Before-and-after change data:

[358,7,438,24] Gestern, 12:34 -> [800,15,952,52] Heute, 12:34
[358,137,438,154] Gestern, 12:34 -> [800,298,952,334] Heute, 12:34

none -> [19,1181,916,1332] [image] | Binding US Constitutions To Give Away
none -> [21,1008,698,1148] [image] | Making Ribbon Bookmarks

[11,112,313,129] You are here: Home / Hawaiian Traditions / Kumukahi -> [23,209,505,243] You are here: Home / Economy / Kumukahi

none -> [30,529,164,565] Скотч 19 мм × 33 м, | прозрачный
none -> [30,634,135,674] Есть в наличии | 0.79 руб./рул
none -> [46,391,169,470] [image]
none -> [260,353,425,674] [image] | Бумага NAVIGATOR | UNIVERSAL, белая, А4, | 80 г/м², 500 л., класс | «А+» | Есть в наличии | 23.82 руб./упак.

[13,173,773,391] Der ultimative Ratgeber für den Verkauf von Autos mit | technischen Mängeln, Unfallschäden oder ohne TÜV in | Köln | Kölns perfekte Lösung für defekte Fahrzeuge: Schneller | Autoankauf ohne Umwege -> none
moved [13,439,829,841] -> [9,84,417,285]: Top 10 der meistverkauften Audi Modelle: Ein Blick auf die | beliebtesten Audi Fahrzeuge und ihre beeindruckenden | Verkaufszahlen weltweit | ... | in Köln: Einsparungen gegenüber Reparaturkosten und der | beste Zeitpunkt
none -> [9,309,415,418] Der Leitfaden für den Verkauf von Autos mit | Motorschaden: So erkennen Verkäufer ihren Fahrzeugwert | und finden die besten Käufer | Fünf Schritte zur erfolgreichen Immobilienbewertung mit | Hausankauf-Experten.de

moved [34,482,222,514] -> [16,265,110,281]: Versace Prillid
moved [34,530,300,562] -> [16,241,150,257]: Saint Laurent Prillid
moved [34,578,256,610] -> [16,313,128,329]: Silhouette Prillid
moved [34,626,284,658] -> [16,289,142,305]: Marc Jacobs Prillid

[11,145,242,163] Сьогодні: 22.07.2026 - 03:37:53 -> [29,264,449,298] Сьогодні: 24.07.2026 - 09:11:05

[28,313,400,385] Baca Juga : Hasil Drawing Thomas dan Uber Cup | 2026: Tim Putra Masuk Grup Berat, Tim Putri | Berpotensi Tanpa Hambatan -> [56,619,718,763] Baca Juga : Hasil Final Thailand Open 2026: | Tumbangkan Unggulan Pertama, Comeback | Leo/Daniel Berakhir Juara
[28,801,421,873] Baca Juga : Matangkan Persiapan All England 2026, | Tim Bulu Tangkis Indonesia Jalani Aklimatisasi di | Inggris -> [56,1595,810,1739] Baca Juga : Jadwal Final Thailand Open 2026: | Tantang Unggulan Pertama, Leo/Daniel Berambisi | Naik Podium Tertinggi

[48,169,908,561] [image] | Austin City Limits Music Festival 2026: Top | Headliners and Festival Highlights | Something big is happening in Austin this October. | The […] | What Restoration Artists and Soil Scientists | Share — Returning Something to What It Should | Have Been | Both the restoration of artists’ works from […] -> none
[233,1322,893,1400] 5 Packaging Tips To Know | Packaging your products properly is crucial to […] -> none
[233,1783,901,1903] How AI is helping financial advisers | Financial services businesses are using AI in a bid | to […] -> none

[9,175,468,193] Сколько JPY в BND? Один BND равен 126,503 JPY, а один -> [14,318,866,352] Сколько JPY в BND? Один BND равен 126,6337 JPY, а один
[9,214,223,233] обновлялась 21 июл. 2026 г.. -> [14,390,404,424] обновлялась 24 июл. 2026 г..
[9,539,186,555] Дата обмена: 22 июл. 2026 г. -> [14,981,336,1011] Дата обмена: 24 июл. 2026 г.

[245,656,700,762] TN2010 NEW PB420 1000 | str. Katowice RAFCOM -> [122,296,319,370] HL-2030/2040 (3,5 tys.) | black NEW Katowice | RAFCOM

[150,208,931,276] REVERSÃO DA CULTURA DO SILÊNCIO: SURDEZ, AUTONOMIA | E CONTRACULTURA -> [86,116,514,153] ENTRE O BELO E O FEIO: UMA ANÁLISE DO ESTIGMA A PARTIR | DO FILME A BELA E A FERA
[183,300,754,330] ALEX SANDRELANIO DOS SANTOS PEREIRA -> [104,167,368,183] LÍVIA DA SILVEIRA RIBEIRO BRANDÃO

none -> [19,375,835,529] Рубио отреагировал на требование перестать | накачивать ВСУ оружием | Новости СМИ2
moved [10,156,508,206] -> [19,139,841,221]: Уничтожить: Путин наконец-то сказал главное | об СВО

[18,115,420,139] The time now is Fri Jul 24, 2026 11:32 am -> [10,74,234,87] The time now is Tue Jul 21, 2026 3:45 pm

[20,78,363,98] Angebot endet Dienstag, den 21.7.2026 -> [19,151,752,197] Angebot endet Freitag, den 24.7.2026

» **Requirement**
The lines of the data, from the first through the one containing "none -> [260,353,425,674]", are to be transcribed exactly.

» **Result of this task**
[358,7,438,24] Gestern, 12:34 -> [800,15,952,52] Heute, 12:34
[358,137,438,154] Gestern, 12:34 -> [800,298,952,334] Heute, 12:34

none -> [19,1181,916,1332] [image] | Binding US Constitutions To Give Away
none -> [21,1008,698,1148] [image] | Making Ribbon Bookmarks

[11,112,313,129] You are here: Home / Hawaiian Traditions / Kumukahi -> [23,209,505,243] You are here: Home / Economy / Kumukahi

none -> [30,529,164,565] Скотч 19 мм × 33 м, | прозрачный
none -> [30,634,135,674] Есть в наличии | 0.79 руб./рул
none -> [46,391,169,470] [image]
none -> [260,353,425,674] [image] | Бумага NAVIGATOR | UNIVERSAL, белая, А4, | 80 г/м², 500 л., класс | «А+» | Есть в наличии | 23.82 руб./упак.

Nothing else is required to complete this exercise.